◆ Directions
Only reproduce the lines from the line containing "Prym koordstopper 1" onward, exactly, through the final line of the data below.

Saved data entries
========
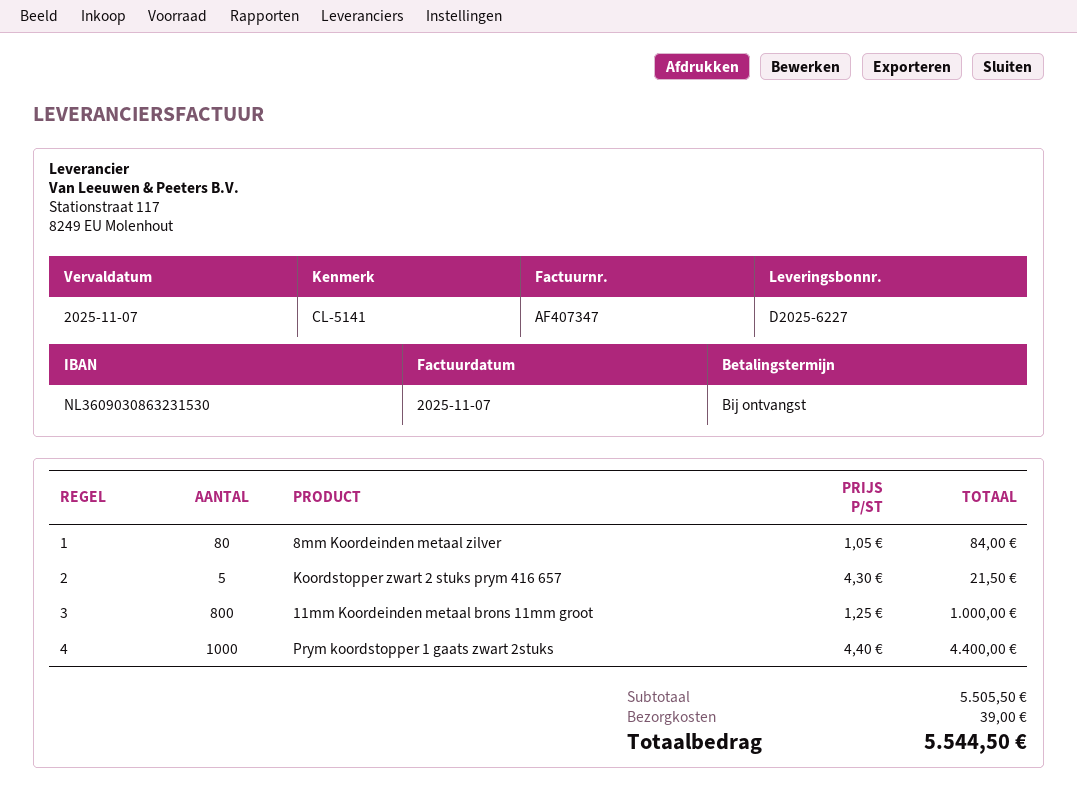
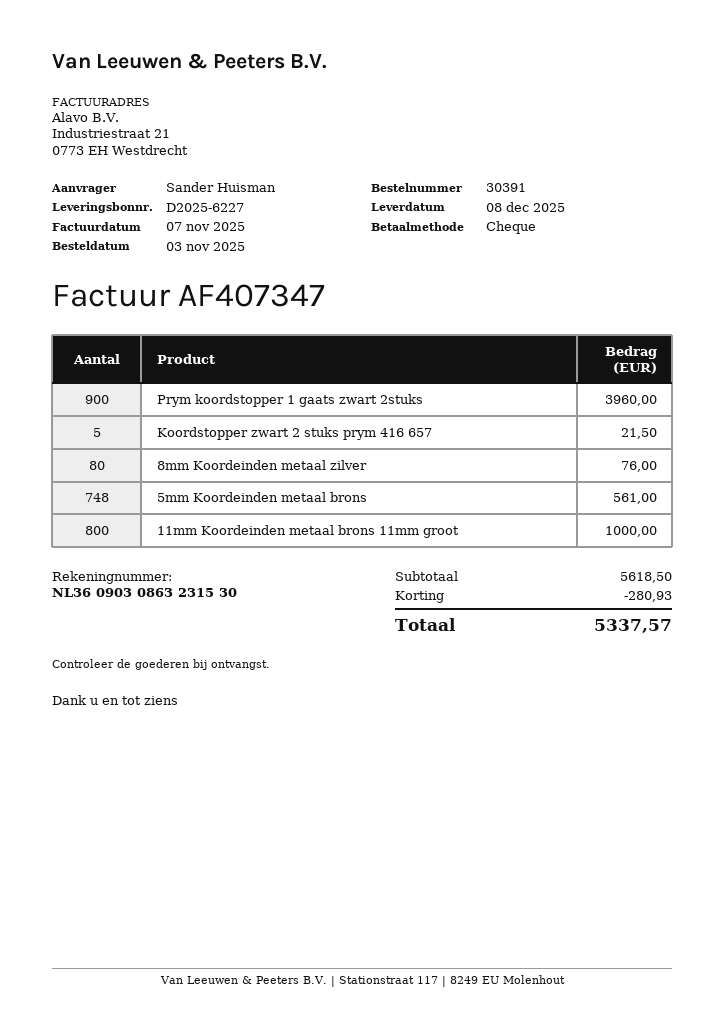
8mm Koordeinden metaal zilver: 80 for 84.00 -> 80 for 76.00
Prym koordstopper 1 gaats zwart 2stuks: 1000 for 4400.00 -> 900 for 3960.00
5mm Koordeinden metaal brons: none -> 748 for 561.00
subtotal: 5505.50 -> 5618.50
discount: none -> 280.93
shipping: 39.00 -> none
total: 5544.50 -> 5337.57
========
◆ Answer to this exercise
Prym koordstopper 1 gaats zwart 2stuks: 1000 for 4400.00 -> 900 for 3960.00
5mm Koordeinden metaal brons: none -> 748 for 561.00
subtotal: 5505.50 -> 5618.50
discount: none -> 280.93
shipping: 39.00 -> none
total: 5544.50 -> 5337.57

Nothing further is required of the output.